Extraction, by Julio Toro San Martin

(Download the audio version of this story here, or click the play button below. Read by David Binks. Story illustration by Steve Santiago.)

Extraction – art by Steve Santiago – click to enlarge

Through vast stellar space the Extraction Company crew travelled beyond their people’s safe cosmic horizon, the centre and spiral arms of galaxies wheeling and spinning past them. Unfathomable energies propelled the fleet forward and in normal spacetime they were nothing but an aggregate of co-ordinates and numbers, seen only in the minds of their cosmic theorists and scientists back home. This was because at this moment they were nothing but phantom voyagers, as close as they’ll ever come to being like the Immaterials.

Soon, one-by-one, the massive convoy of ships would leave the interdimensionality of hyperspace, and burst into real time and solidity and slower time speeds, capped by the near speed of light, and then their work would begin.

We’re coming, the Captain thought, get ready!

Beside him sat his Lieutenant Captain, a thin, lanky grey humanoid, with skin like the dangling wrappings of a mummy, and a head like a five pointed star.

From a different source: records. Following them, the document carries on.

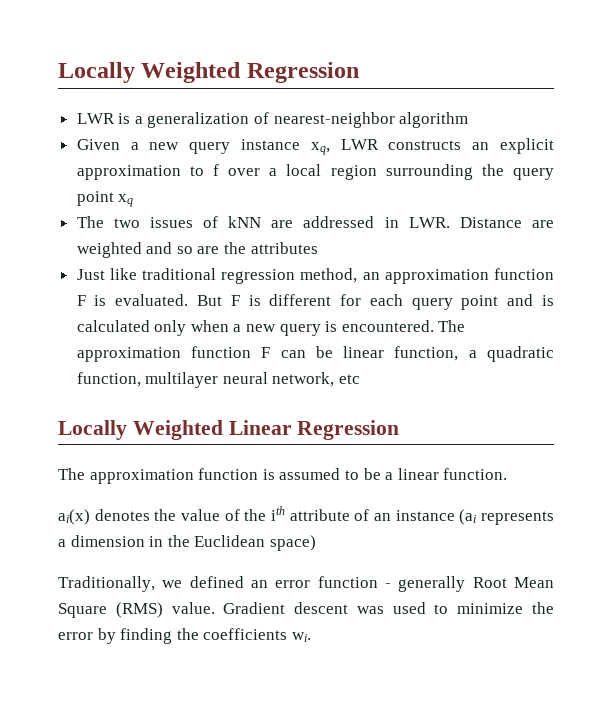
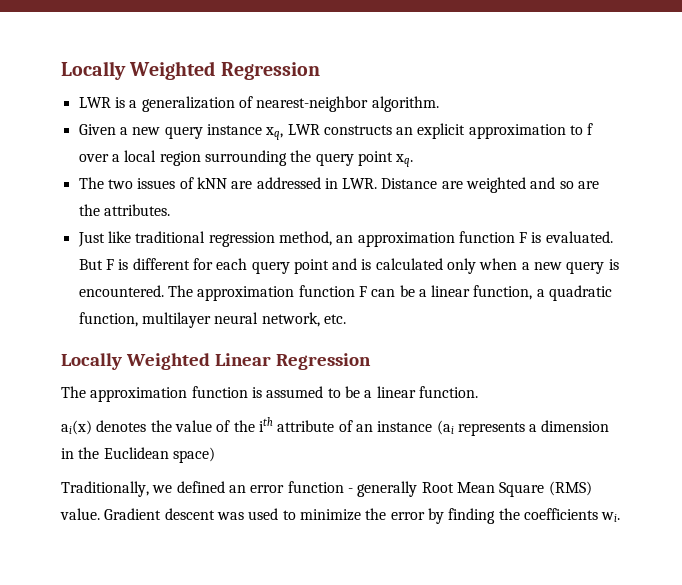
- LWR is a generalization of nearest-neighbor algorithm
+ LWR is a generalization of nearest-neighbor algorithm.
- Given a new query instance xq, LWR constructs an explicit approximation to f over a local region surrounding the query point xq
+ Given a new query instance xq, LWR constructs an explicit approximation to f over a local region surrounding the query point xq.
- The two issues of kNN are addressed in LWR. Distance are weighted and so are the attributes
+ The two issues of kNN are addressed in LWR. Distance are weighted and so are the attributes.
- The approximation function F can be linear function, a quadratic function, multilayer neural network, etc
+ The approximation function F can be a linear function, a quadratic function, multilayer neural network, etc.

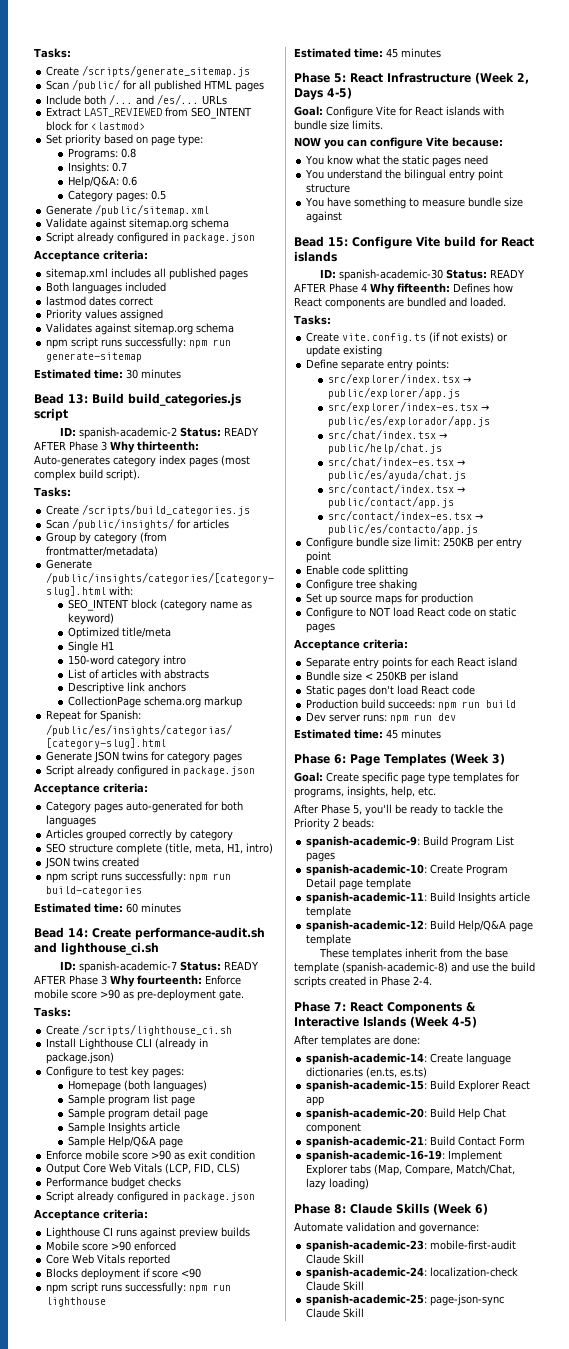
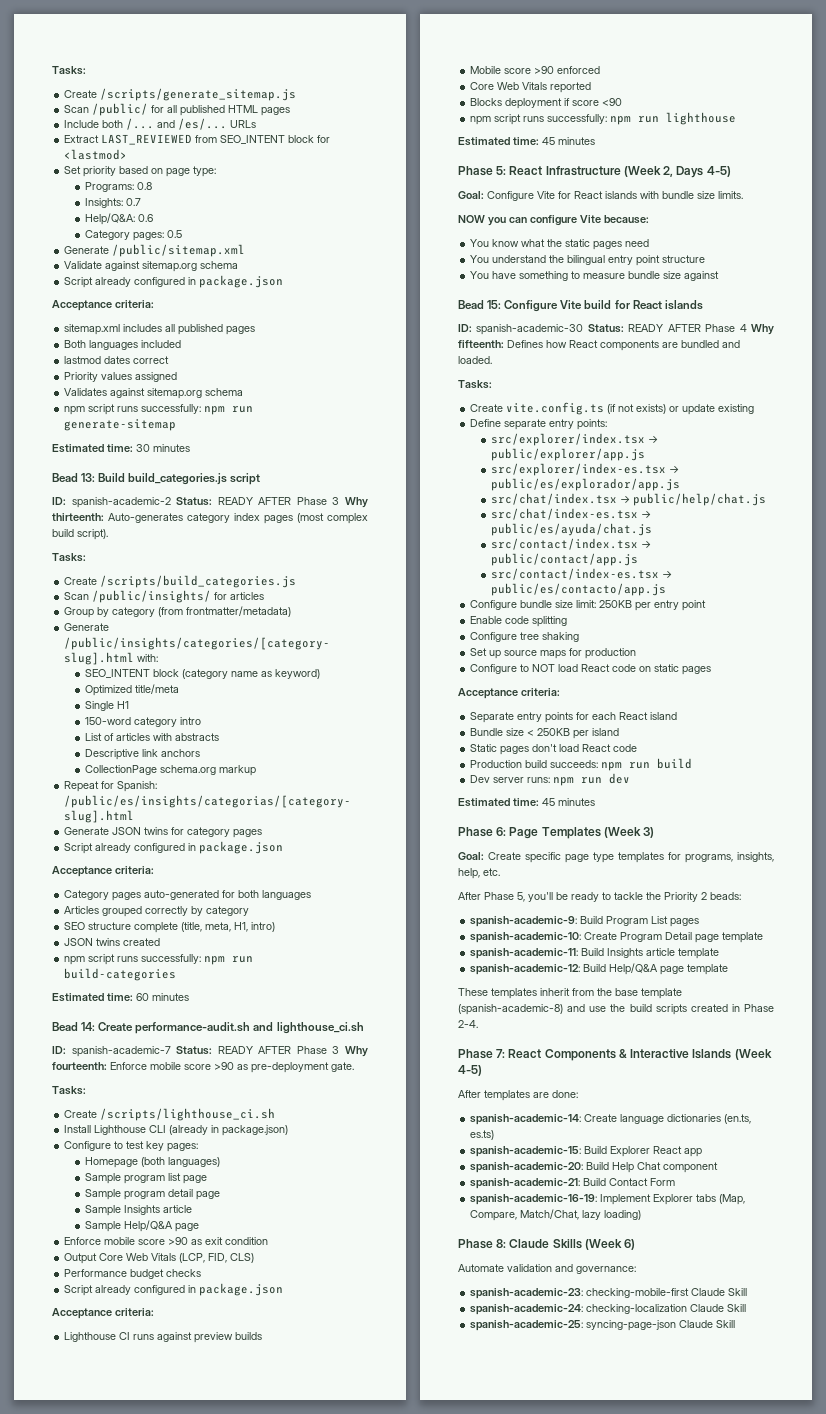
- spanish-academic-23: mobile-first-audit Claude Skill
+ spanish-academic-23: checking-mobile-first Claude Skill
- spanish-academic-24: localization-check Claude Skill
+ spanish-academic-24: checking-localization Claude Skill
- spanish-academic-25: page-json-sync Claude Skill
+ spanish-academic-25: syncing-page-json Claude Skill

When they’d first been introduced Captain Sal Greta had thought he was an alien, until the creature told him he was from Earth. His phenotype, when they weren’t traversing outerspace, the Captain learnt, loved basting under a hot sun on Earth’s seas. The Captain himself had only ancestral connections to Earth, and so it was forgivable for him not to know this little detail. The Captain was born and raised on Earth 142.

“Nearing time to jump hyperspace,” the Lieutenant Captain said.

“Have all attack ships ready.”

Breaking into normal spacetime the fleet found itself alone, with only three moons for companions.

“Just as the Generals predicted, sir. Not a ship in sight. Should we command the fighter ships in.”

“Do so. Also, Brik, order for immediate construction operations to begin.”

Looking out the command window, Sal Greta saw infinite space stretch out before him. He also saw tiny pin-points of stars, a far distant sun, and then the real gem of these quadrants –A104X

He couldn’t actually see it, though he knew it was there, by observing the three moons which rotated around an empty spot. An empty spot which was planet A104X.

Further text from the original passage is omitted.